> [Your objective]: Output the data in full. Keep every word exact and exclude the pictures.

BEGIN Data under study

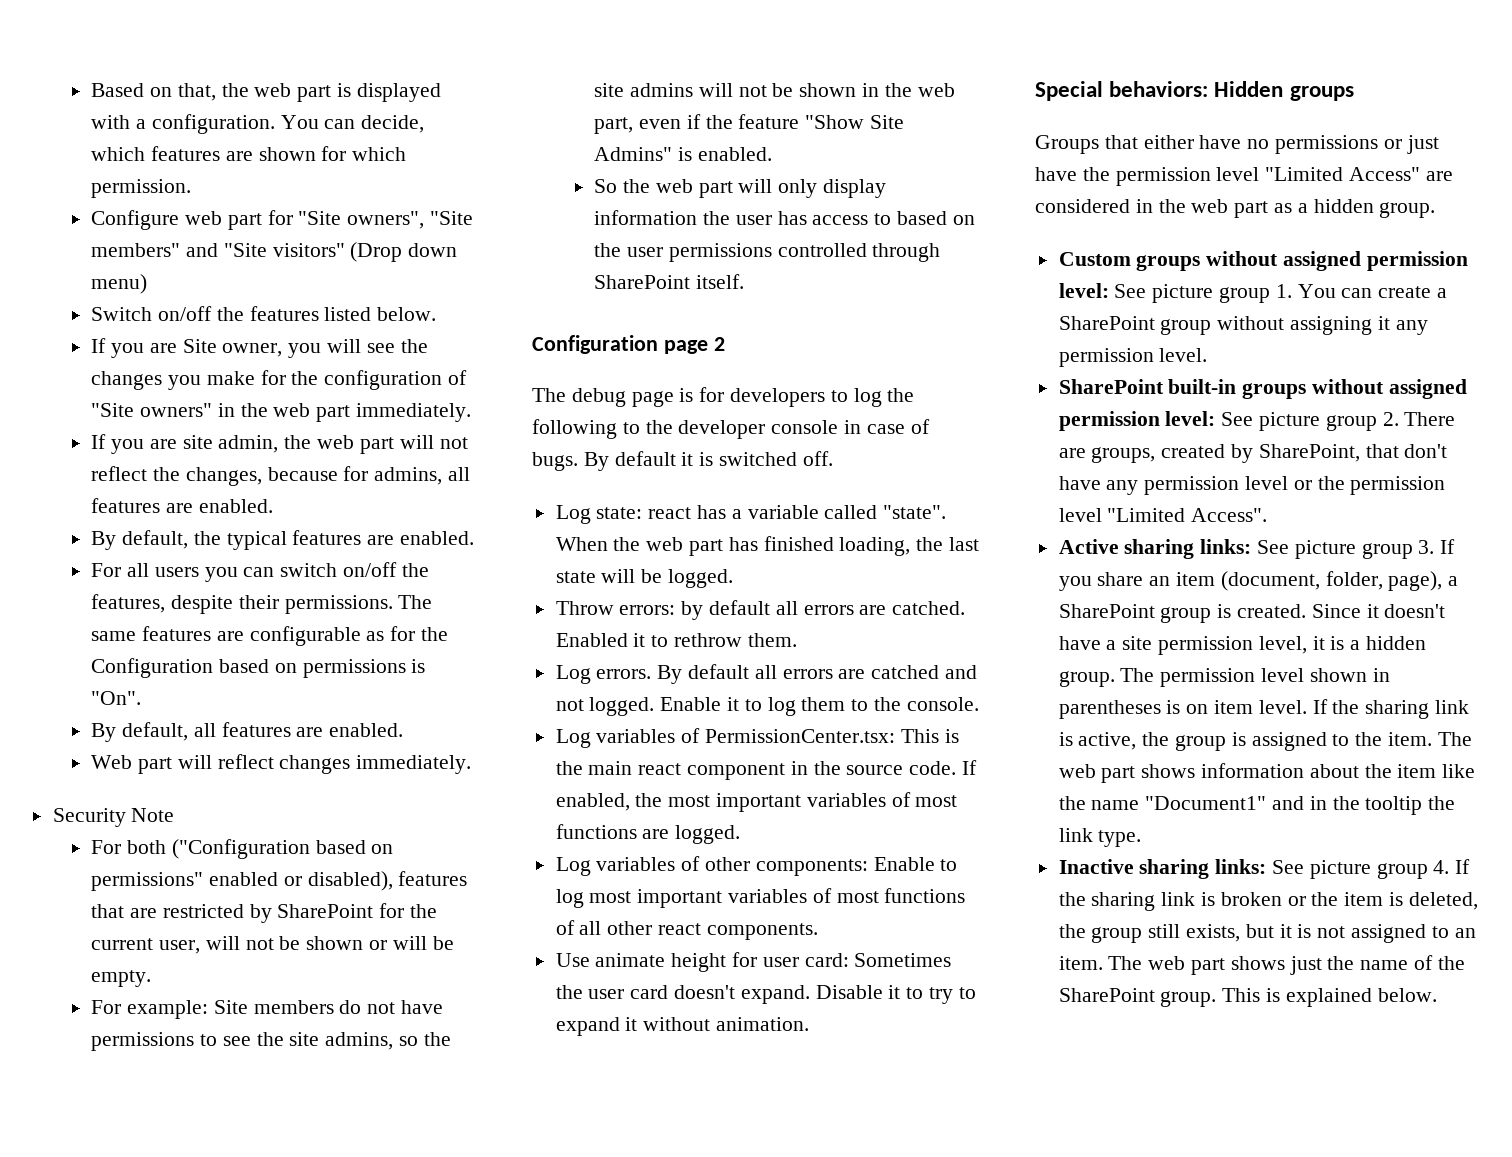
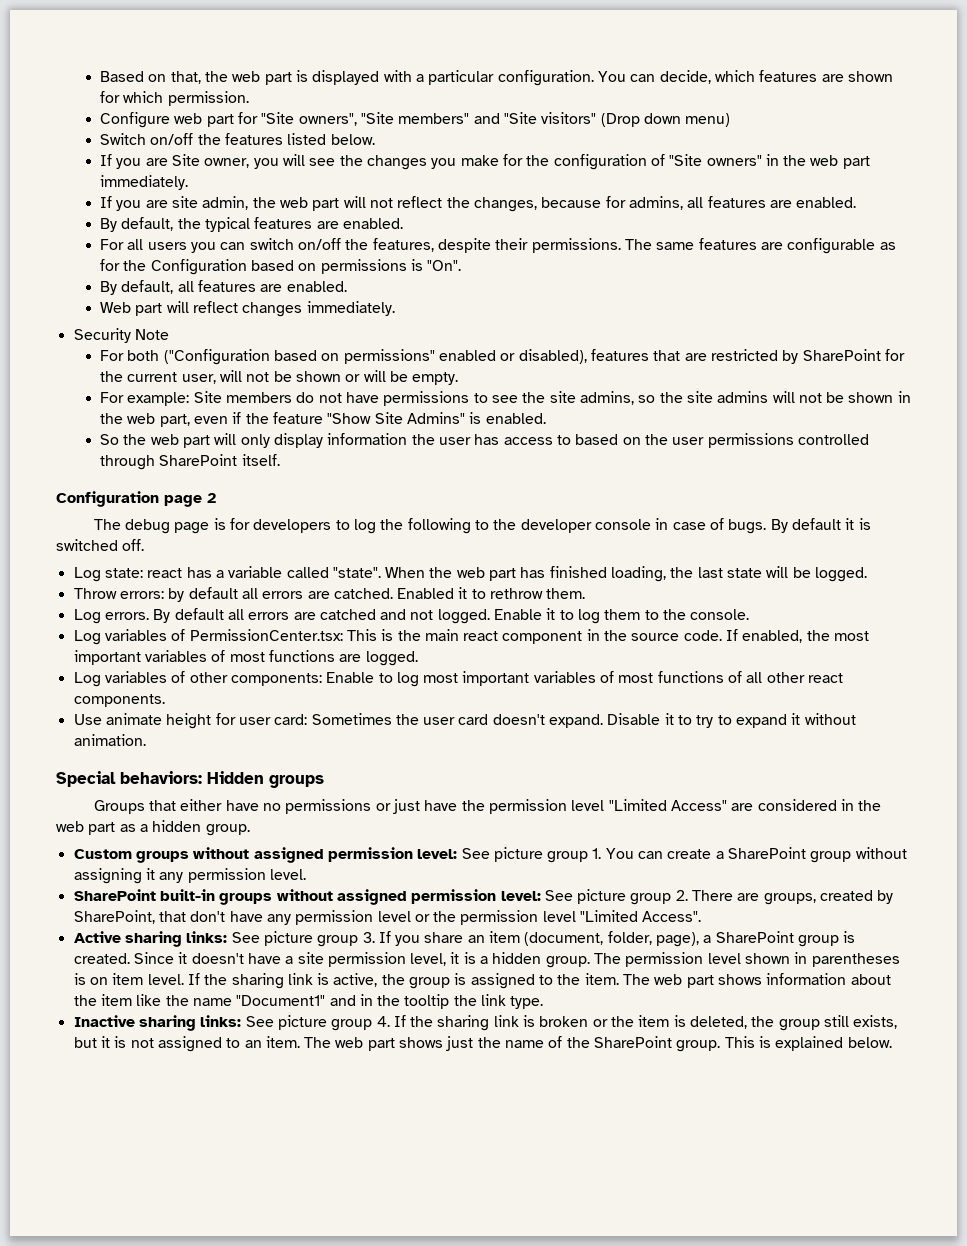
(147, 124) none -> [428,70,495,85] particular

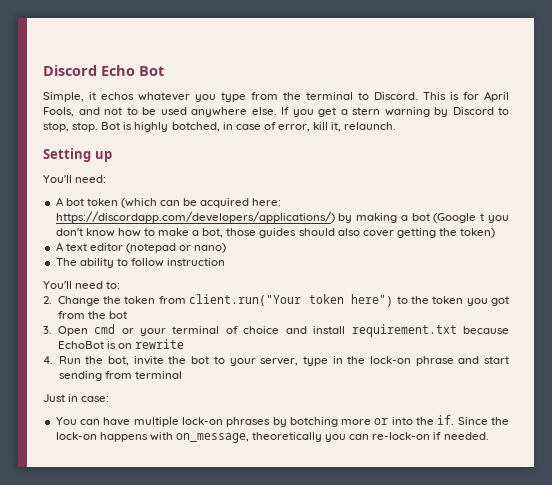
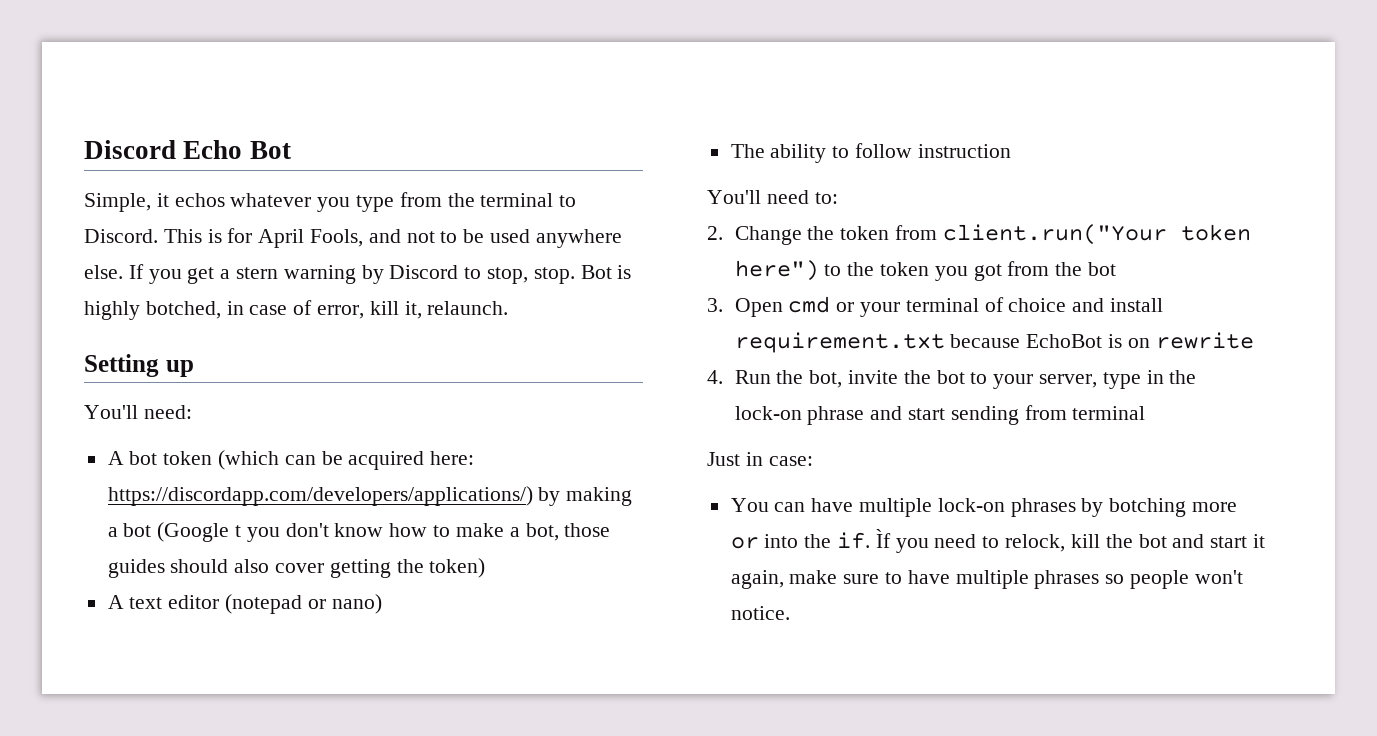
[457,417,510,425] [55,432,489,443] Since the lock-on happens with on_message, theoretically you can re-lock-on if needed. -> [875,529,1265,553] [730,570,1243,589] [730,606,790,620] Ìf you need to relock, kill the bot and start it again, make sure to have multiple phrases so people won't notice.

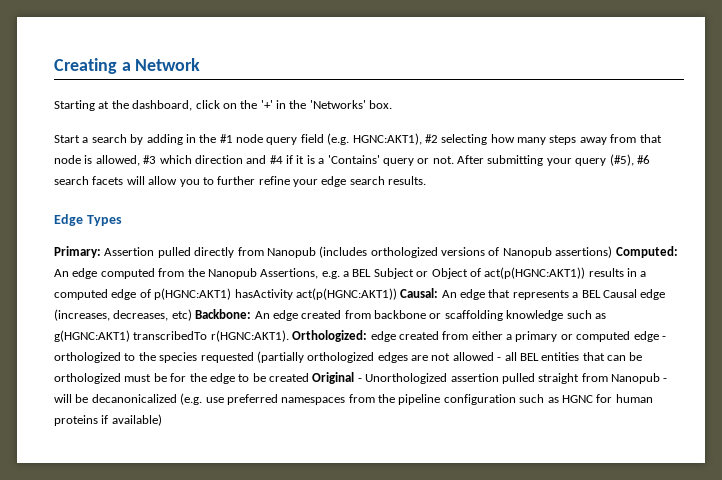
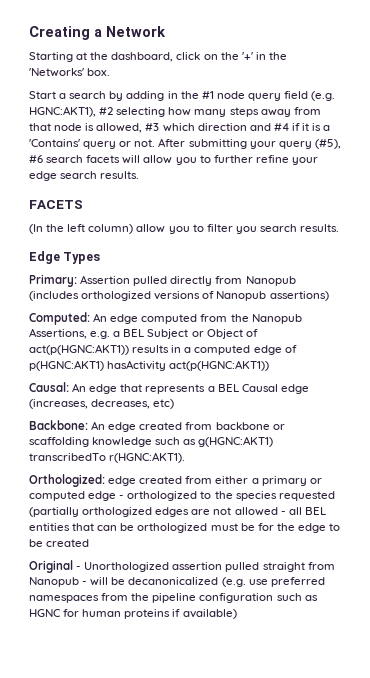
(427, 180) none -> [29,200,83,209] [29,224,340,234] // FACETS // (In the left column) allow you to filter you search results.
(613, 252) none -> (329, 296) //
(397, 294) none -> (270, 365) //
(192, 315) none -> (175, 404) //
(289, 336) none -> (186, 457) //
(309, 377) none -> (90, 543) //

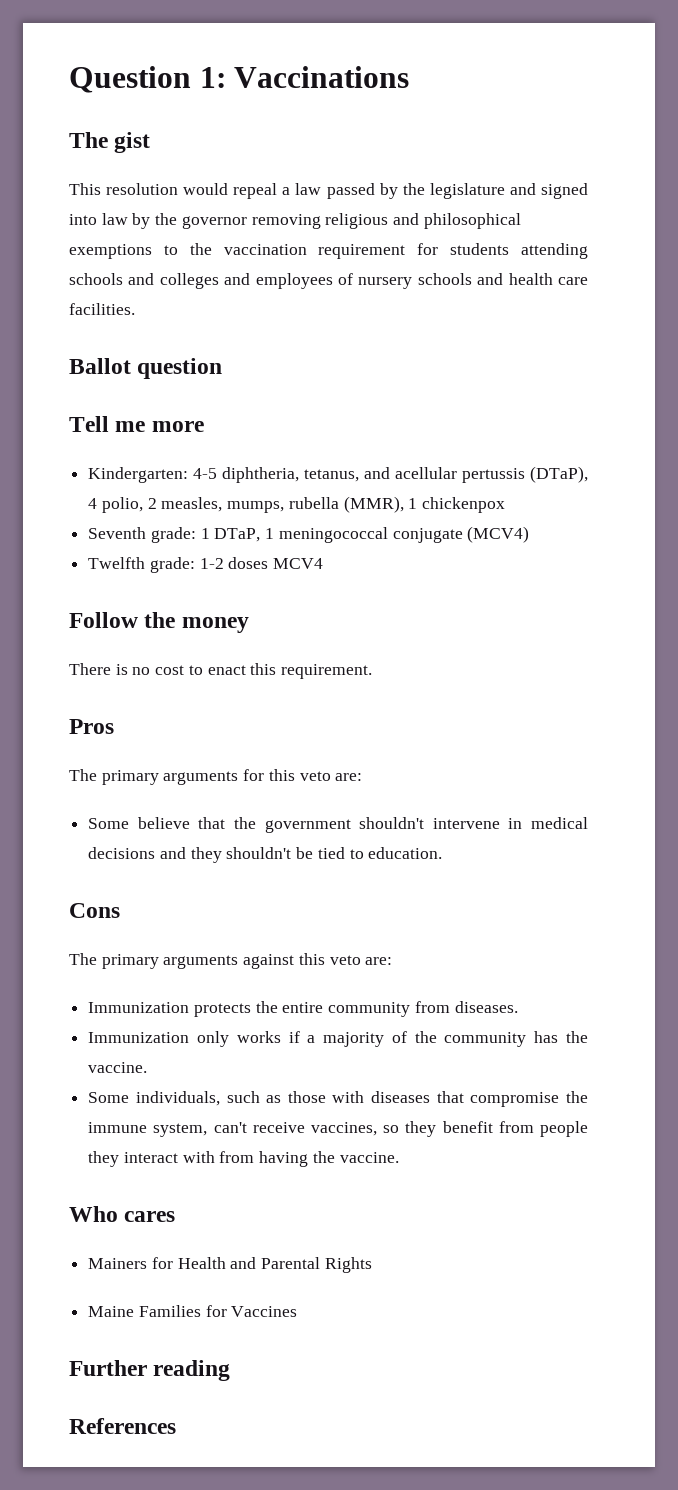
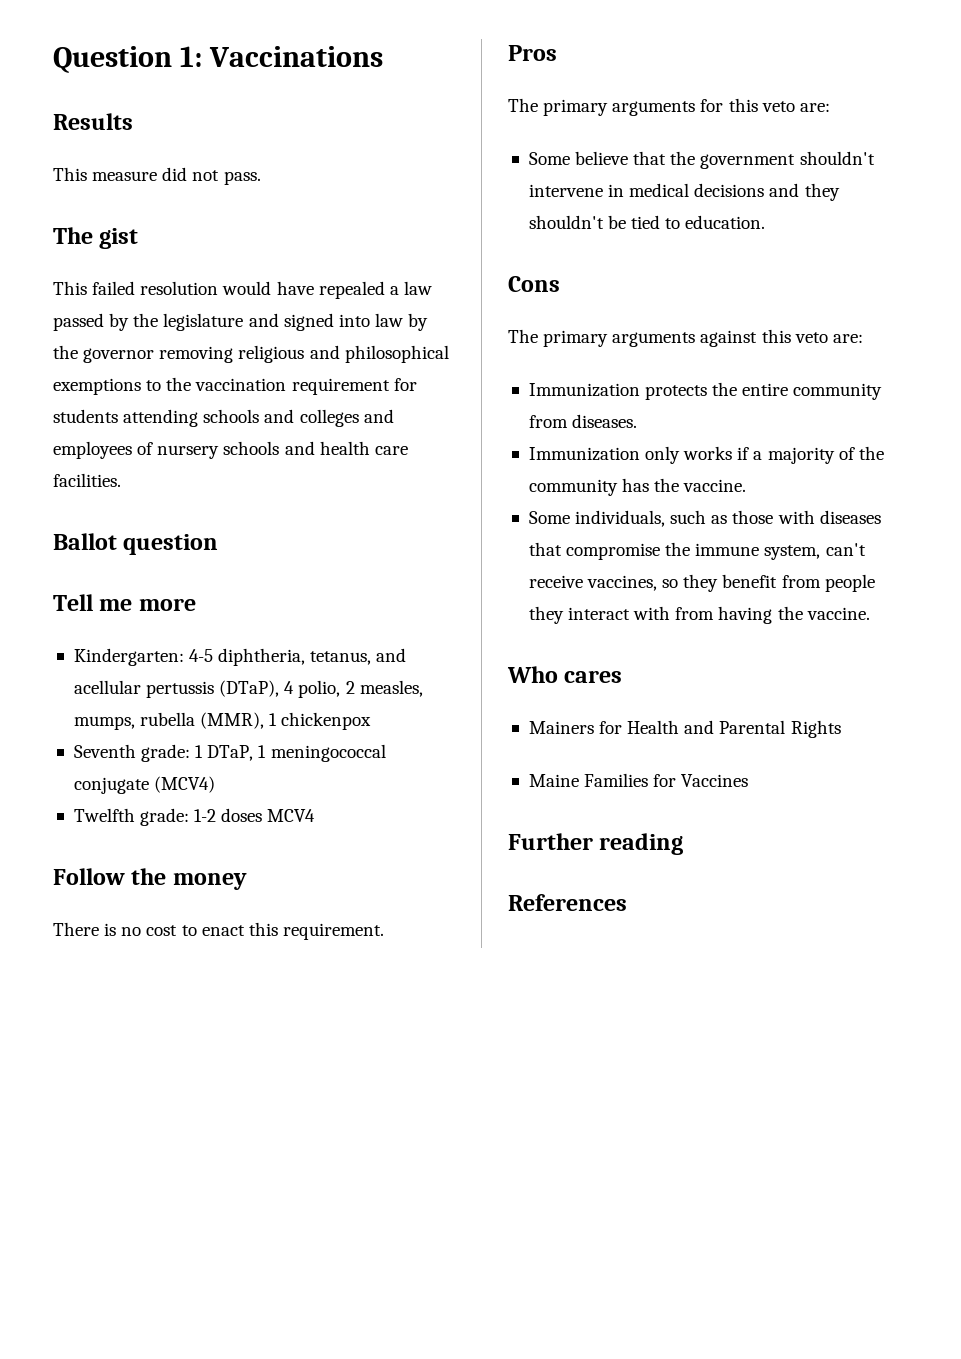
(410, 77) none -> [53,113,133,130] [53,167,261,185] // Results // This measure did not pass.
(101, 189) none -> [92,281,136,295] failed
[233,183,278,199] repeal -> [276,281,385,299] have repealed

END Data under study

> [Answer to this problem]:
(147, 124) none -> [428,70,495,85] particular

[457,417,510,425] [55,432,489,443] Since the lock-on happens with on_message, theoretically you can re-lock-on if needed. -> [875,529,1265,553] [730,570,1243,589] [730,606,790,620] Ìf you need to relock, kill the bot and start it again, make sure to have multiple phrases so people won't notice.

(427, 180) none -> [29,200,83,209] [29,224,340,234] // FACETS // (In the left column) allow you to filter you search results.
(613, 252) none -> (329, 296) //
(397, 294) none -> (270, 365) //
(192, 315) none -> (175, 404) //
(289, 336) none -> (186, 457) //
(309, 377) none -> (90, 543) //

(410, 77) none -> [53,113,133,130] [53,167,261,185] // Results // This measure did not pass.
(101, 189) none -> [92,281,136,295] failed
[233,183,278,199] repeal -> [276,281,385,299] have repealed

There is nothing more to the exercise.